Say 'Aspie' to them and they probably think of a cheap Italian sparkling wine!



Space
Veteran
Veteran

User avatar

Joined: 2 Apr 2006
Age: 40
Gender: Male
Posts: 2,082

08 Feb 2009, 7:41 pm

If you apply for sh***y jobs that most NT people don't want it's much easier to get hired. Also, if you know someone who works at the company and will talk to HR that really helps too.



Space
Veteran
Veteran

User avatar

Joined: 2 Apr 2006
Age: 40
Gender: Male
Posts: 2,082

08 Feb 2009, 7:46 pm

Also I think getting promoted would be harder than getting the initial job. Promotions eventually lead to management and I would be very surprised if many AS end up there.



Dussel
Veteran
Veteran

User avatar

Joined: 19 Jan 2009
Age: 60
Gender: Male
Posts: 1,788
Location: London (UK)

08 Feb 2009, 9:54 pm

Space wrote:
Also I think getting promoted would be harder than getting the initial job. Promotions eventually lead to management and I would be very surprised if many AS end up there.


And there is an other factor: A promotion is the result of performance and politics (aka networking). For my part I had mostly the impression that politics are more important.



Space
Veteran
Veteran

User avatar

Joined: 2 Apr 2006
Age: 40
Gender: Male
Posts: 2,082

09 Feb 2009, 12:57 pm

Dussel wrote:
Space wrote:
Also I think getting promoted would be harder than getting the initial job.

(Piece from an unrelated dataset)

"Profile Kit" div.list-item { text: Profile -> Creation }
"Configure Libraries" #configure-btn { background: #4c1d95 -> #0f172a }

Promotions eventually lead to management and I would be very surprised if many AS end up there.


And there is an other factor: A promotion is the result of performance and politics (aka networking). For my part I had mostly the impression that politics are more important.

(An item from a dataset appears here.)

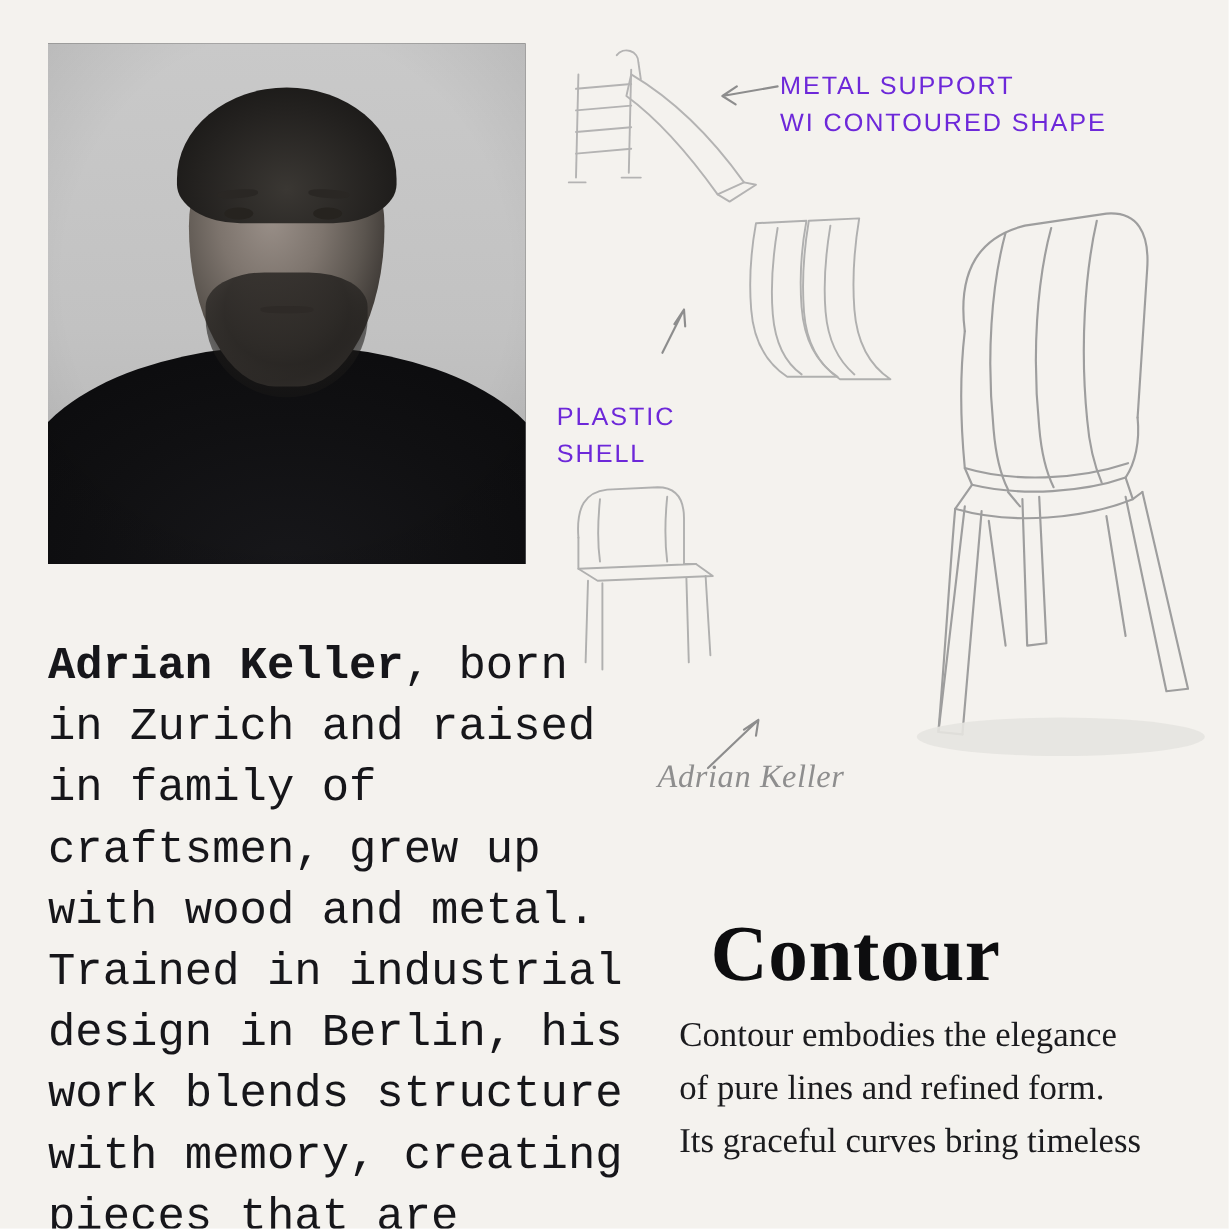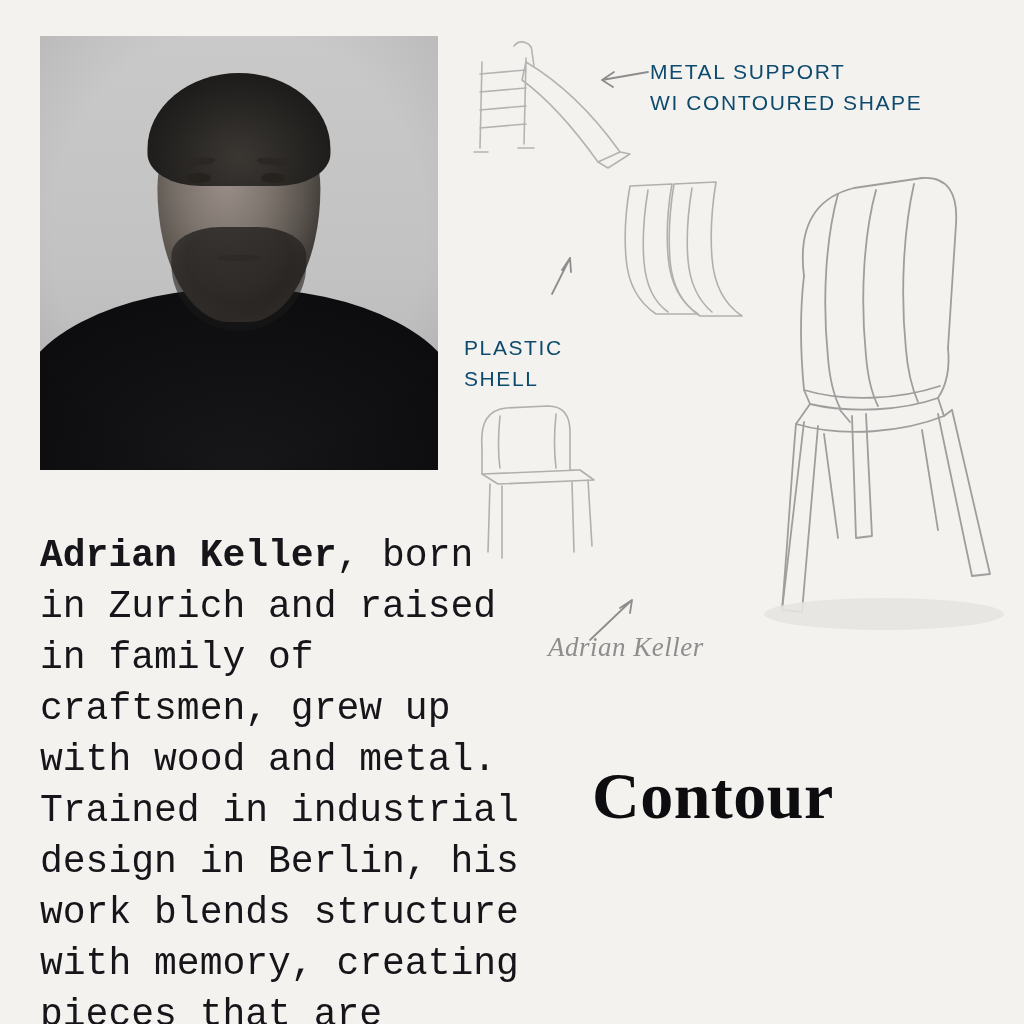"METAL SUPPORT" .anno { color: #0c4a6e -> #6d28d9 }
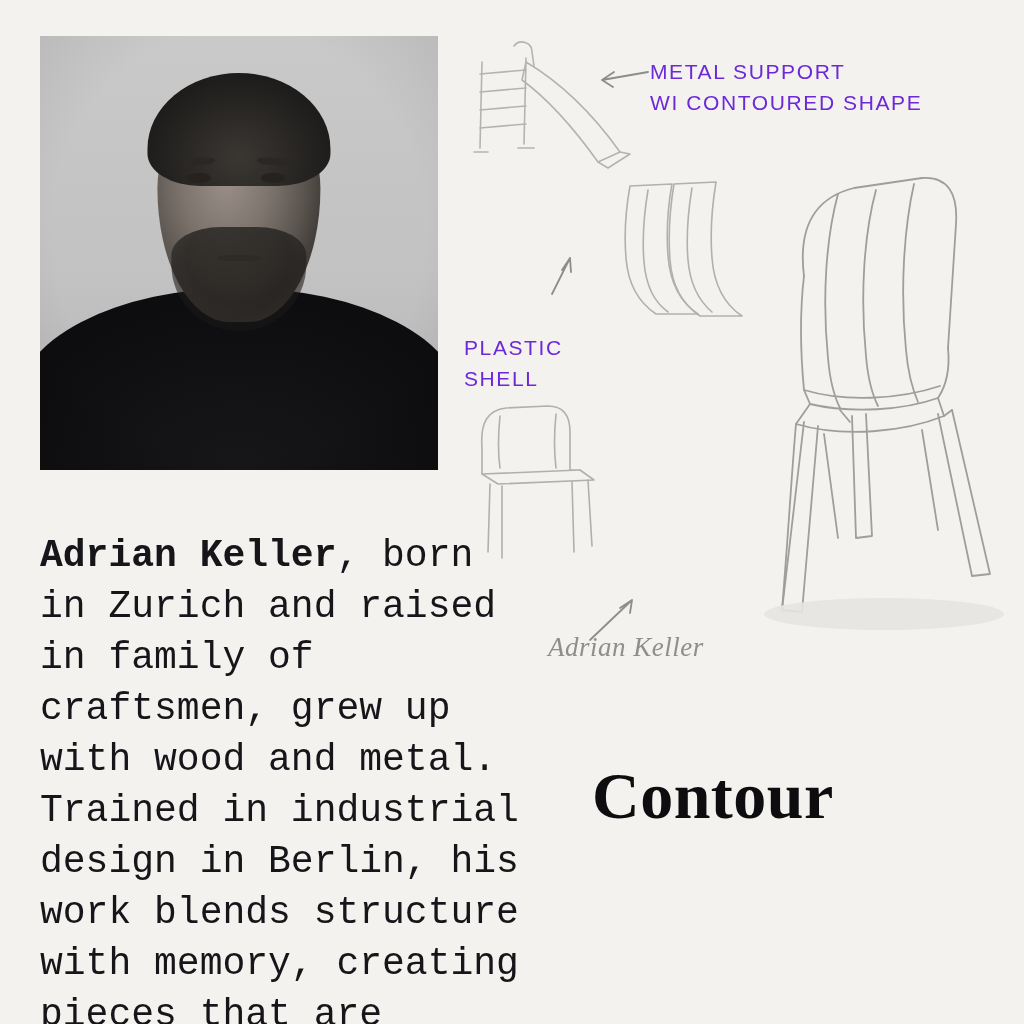"Contour embodies the elegance of" p.product-desc { html: none -> <p>Contour embodies the elegance of pure lines and refined form. Its graceful curves bring timeless</p> }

Yes. There are 2 ways to get promoted: either far outperform everybody, or have connections and be in with the right people. Most people do the latter. That's why I don't think corporate/bureaucratic jobs are good for AS people UNLESS you are content to work at an entry level position your whole life, which may happen. In trades jobs, you will probably never be a foreman or run a company if you have AS, but you will make more money in the initial tiers and have better job security.



Tim_Tex
Veteran
Veteran

User avatar

Joined: 2 Jul 2004
Age: 44
Gender: Male
Posts: 45,542
Location: Houston, Texas

09 Feb 2009, 9:51 pm

I think it would depend on the extent one has AS, and the level of education.